Task ideas for Google Code-in/Morphologically disambiguating text

From Apertium
< Task ideas for Google Code-in
Revision as of 12:16, 26 September 2016 by Rcrowther (talk | contribs)
(diff) ← Older revision | Latest revision (diff) | Newer revision → (diff)
Jump to navigation Jump to search

In this page we describe how to morphologically disambiguate (tag) text so that it can be used as input to training the Apertium part-of-speech tagger.

Why do we want to do this ? -- Well, basically because the default (unsupervised) way of training (see tagger training) is not very accurate, and although for translating between closely related languages this is ok, for translating between less related languages (e.g. English--anything) it causes problems.

Example of a tagger error in the English tagger for the sentence "Where do you come from?":

^Where/Where<adv><itg>$ ^do/do<vbdo><pres>$ ^you/you<prn><subj><p2><mf><sp>$ ^come/come<vblex><pres>$ ^from<pr>$ ^?<sent>$ 
                                                                             |______________________|
                                                                                       ERROR

Input:

The input is the output of the morphological analyser (e.g. lt-proc)

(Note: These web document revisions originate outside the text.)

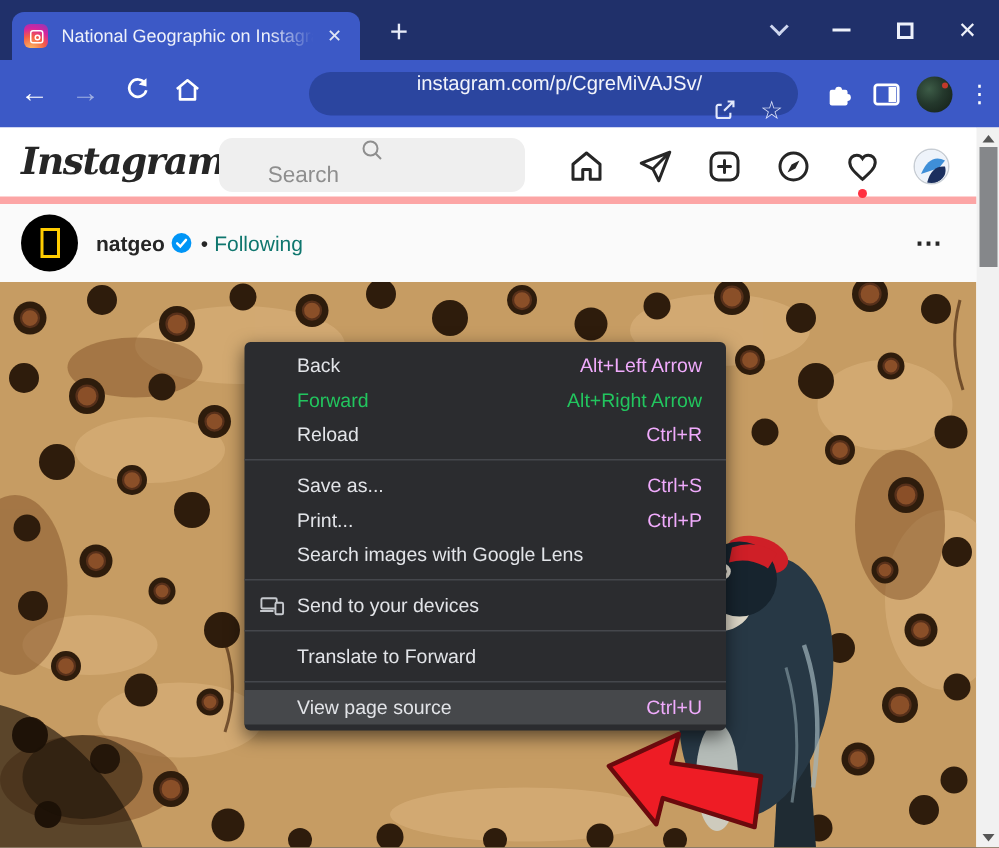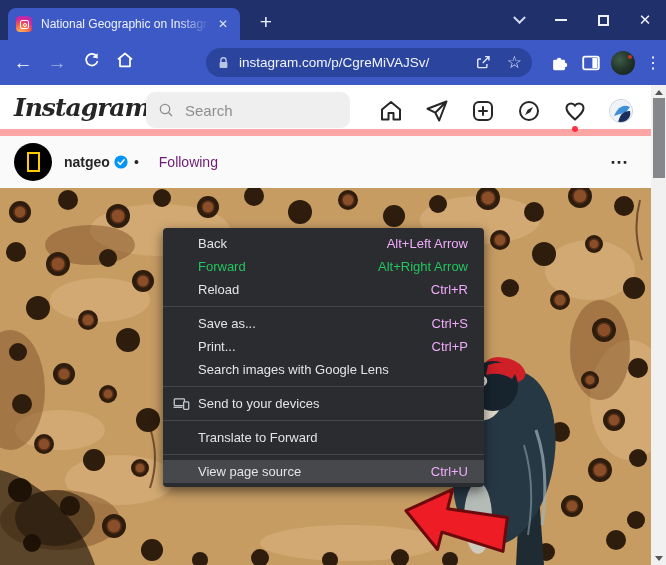--- a/index.html
+++ b/index.html
@@ -37,7 +37,7 @@
   .navbtn { width:34px; text-align:center; font-size:19px; color:#fff; }
   .navbtn.dim { color:#9fafe2; }
   .addressbar { position:absolute; left:206px; top:48px; width:326px; height:29px; background:#2b459f;
-             border-radius:15px; display:flex; align-items:center; padding:0 10px; }
+             border-radius:15px; display:flex; align-items:center; padding:0 10px;flex-direction:column; }
   .url { color:#f2f4fb; font-size:13.5px; margin-left:8px; white-space:nowrap; }
   .pill-icons { margin-left:auto; display:flex; align-items:center; gap:14px; }
   .star { color:#e3e9fb; font-size:17px; }

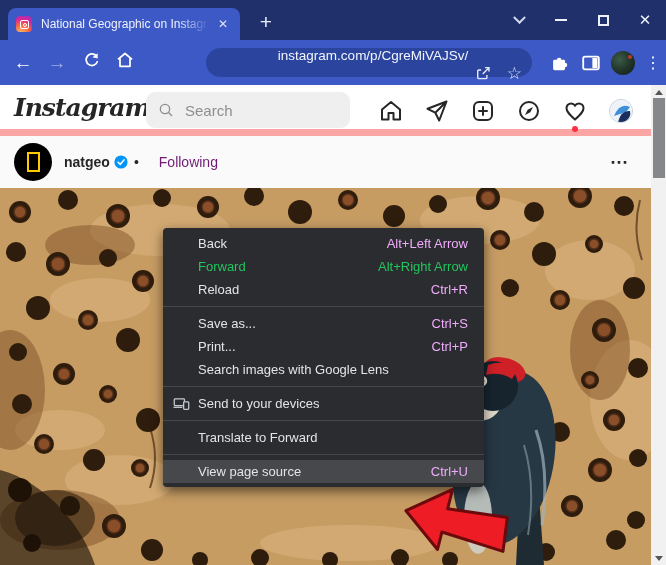--- a/index.html
+++ b/index.html
@@ -51,7 +51,7 @@
 
   
   .ig-header { position:absolute; left:0; top:85px; width:651px; height:51px; background:#fff;
-             border-bottom:7px solid #fca5a5; }
+             border-bottom:5px solid #fca5a5; }
   .wordmark { position:absolute; left:14px; top:8px; font-family:"DejaVu Serif", serif; font-style:italic;
              font-weight:bold; font-size:25px; color:#262626; letter-spacing:-1px; }
   .searchbox { position:absolute; left:146px; top:7px; width:204px; height:36px; background:#efefef;

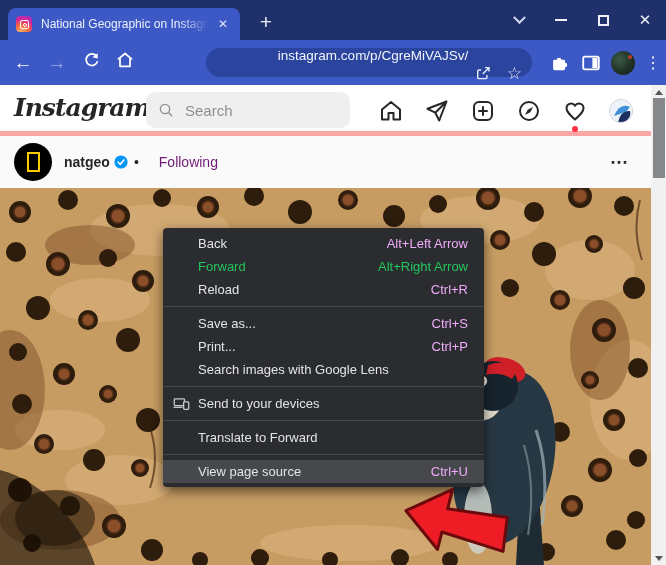--- a/index.html
+++ b/index.html
@@ -55,7 +55,7 @@
   .wordmark { position:absolute; left:14px; top:8px; font-family:"DejaVu Serif", serif; font-style:italic;
              font-weight:bold; font-size:25px; color:#262626; letter-spacing:-1px; }
   .searchbox { position:absolute; left:146px; top:7px; width:204px; height:36px; background:#efefef;
-             border-radius:9px; display:flex; align-items:center; padding:0 12px; }
+             border-radius:9px; display:flex; align-items:center; padding:0 12px;flex-direction:column; }
   .searchbox input { border:none; outline:none; background:transparent; font-size:15px; color:#262626;
              margin-left:11px; width:150px; font-family:"Liberation Sans", sans-serif; }
   .searchbox input::placeholder { color:#8e8e8e; }

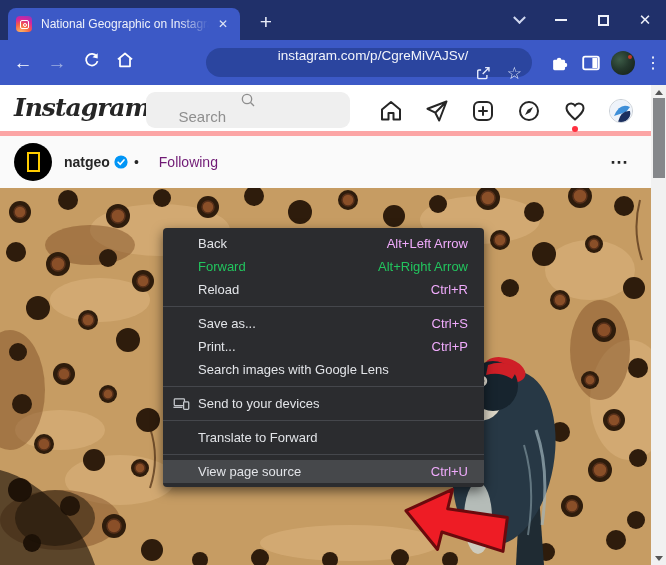--- a/index.html
+++ b/index.html
@@ -73,7 +73,7 @@
   .username { font-size:14px; font-weight:bold; color:#262626; margin-left:12px; }
   .vbadge { margin-left:4px; }
   .hdr-dot { color:#262626; font-size:14px; margin-left:6px; }
-  .following { font-size:14px; color:#701a75; margin-left:20px; font-weight:500;text-align:right; }
+  .following { font-size:14px; color:#0f766e; margin-left:4px; font-weight:500;text-align:right; }
   .more { margin-left:auto; margin-right:22px; color:#262626; font-size:18px; font-weight:bold; letter-spacing:1px; }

^Where/Where<adv><itg>/Where<rel><adv>$
^do/do<vbdo><pres>/do<vblex><inf>/do<vblex><pres>$
^you/you<prn><subj><p2><mf><sp>/you<prn><obj><p2><mf><sp>$
^come/come<vblex><inf>/come<vblex><pres>/come<vblex><pp>$
^from/from<pr>$
^?/?<sent>$ 

Output:

You then edit that to remove impossible analyses, ideally leaving just one valid analysis (although this may not always be possible).

^Where/Where<adv><itg>$ 
^do/do<vbdo><pres>$ 
^you/you<prn><subj><p2><mf><sp>$ 
^come/come<vblex><inf>$ 
^from/from<pr>$ 
^?/?<sent>$